# Information Fusion to Estimate Resilience of Dense Urban Neighborhoods

**Authors:** Anthony Palladino, Elisa J. Bienenstock, Bradley M. West, Jake R., Nelson, Tony H. Grubesic

arXiv: 1903.11478 · 2019-03-28

## TL;DR

This paper introduces a novel data fusion approach combining social science theories and structured ontologies to estimate the resilience of dense urban neighborhoods at fine spatiotemporal scales, aiding civil decision-making.

## Contribution

It presents a new method that integrates multi-modal data and structured ontologies to improve resilience estimation and explainability in dense urban areas.

## Key findings

- Identifies destabilizing areas in urban neighborhoods.
- Enhances decision-making for civil governments.
- Provides finer spatiotemporal resilience estimates.

## Abstract

Diverse sociocultural influences in rapidly growing dense urban areas may induce strain on civil services and reduce the resilience of those areas to exogenous and endogenous shocks.
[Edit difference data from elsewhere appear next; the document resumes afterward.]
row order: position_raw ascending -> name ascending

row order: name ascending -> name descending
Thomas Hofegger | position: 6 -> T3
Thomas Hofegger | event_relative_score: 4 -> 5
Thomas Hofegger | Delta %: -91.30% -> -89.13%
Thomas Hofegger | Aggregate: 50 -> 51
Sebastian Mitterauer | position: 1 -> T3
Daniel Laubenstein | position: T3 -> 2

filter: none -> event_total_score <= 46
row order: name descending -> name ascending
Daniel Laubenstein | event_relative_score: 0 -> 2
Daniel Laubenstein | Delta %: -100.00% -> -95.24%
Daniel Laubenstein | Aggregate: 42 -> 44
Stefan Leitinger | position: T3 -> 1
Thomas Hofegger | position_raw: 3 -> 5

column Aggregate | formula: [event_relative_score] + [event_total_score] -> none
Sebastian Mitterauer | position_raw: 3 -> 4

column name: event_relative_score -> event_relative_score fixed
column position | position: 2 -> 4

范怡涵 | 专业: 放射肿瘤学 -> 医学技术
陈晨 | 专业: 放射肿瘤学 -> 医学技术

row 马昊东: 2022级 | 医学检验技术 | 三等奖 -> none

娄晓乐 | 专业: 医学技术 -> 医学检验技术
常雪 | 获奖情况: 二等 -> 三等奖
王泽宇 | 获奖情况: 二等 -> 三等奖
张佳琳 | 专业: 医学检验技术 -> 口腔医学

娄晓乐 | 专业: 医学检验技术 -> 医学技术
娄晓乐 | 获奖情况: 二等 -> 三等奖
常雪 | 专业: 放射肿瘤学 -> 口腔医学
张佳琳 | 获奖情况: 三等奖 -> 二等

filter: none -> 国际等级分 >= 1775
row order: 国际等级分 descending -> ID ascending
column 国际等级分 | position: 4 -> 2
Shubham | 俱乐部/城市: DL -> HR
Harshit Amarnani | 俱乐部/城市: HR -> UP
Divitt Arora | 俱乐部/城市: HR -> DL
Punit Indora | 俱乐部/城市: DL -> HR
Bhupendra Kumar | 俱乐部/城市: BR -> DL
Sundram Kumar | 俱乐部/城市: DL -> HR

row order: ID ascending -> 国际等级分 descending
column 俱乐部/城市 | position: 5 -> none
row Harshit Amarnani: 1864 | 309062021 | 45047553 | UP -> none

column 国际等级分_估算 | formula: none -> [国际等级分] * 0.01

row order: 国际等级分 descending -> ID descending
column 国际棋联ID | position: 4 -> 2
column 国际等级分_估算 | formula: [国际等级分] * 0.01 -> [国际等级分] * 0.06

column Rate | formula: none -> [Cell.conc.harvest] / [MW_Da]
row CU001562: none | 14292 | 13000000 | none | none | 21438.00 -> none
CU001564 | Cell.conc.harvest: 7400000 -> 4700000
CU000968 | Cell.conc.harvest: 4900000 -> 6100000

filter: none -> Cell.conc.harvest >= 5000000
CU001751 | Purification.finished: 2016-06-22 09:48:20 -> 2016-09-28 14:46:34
We present a novel approach with foundations in computer and social sciences, to estimate the resilience of dense urban areas at finer spatiotemporal scales compared to the state-of-the-art. We fuse multi-modal data sources to estimate resilience indicators from social science theory and leverage a structured ontology for factor combinations to enhance explainability. Estimates of destabilizing areas can improve the decision-making capabilities of civil governments by identifying critical areas needing increased social services.